Your instructions: Once you find the line containing "[82,325,112,337] Call ->" in the data below, copy it and each following line exactly, up to and including the line containing "[659,287,846,304] [512,311,658,328] local", and nothing else.

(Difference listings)
= Beginning of Section =

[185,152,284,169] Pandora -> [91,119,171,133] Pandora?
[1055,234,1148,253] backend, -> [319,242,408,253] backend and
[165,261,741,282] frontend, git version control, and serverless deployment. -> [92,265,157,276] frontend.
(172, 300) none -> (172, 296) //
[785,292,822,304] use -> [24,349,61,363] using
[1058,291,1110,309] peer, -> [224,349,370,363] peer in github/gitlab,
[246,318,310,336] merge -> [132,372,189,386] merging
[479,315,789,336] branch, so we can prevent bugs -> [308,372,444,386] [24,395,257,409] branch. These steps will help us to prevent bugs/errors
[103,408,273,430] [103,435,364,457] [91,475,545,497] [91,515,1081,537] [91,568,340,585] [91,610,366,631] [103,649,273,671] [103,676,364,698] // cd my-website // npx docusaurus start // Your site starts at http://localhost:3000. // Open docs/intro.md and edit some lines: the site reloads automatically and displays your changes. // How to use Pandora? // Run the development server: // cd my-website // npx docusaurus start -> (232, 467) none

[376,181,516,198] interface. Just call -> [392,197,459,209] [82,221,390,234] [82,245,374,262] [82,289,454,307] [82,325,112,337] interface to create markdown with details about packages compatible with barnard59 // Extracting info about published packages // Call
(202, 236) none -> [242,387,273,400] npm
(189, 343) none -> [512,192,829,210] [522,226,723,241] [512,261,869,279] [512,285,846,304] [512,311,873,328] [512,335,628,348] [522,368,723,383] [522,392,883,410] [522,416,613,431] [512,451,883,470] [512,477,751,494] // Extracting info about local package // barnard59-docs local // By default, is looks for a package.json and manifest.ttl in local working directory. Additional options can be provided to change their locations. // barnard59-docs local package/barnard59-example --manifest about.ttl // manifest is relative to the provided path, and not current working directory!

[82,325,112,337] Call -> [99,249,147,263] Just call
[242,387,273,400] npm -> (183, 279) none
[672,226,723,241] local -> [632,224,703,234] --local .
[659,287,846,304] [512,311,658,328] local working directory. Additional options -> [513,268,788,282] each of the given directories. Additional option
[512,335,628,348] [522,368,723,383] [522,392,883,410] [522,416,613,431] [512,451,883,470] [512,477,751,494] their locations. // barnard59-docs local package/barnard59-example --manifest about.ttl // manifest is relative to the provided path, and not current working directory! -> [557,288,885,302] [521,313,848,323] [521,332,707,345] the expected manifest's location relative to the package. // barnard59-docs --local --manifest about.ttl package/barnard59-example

= End of Section =

Exercise solution:
[82,325,112,337] Call -> [99,249,147,263] Just call
[242,387,273,400] npm -> (183, 279) none
[672,226,723,241] local -> [632,224,703,234] --local .
[659,287,846,304] [512,311,658,328] local working directory. Additional options -> [513,268,788,282] each of the given directories. Additional option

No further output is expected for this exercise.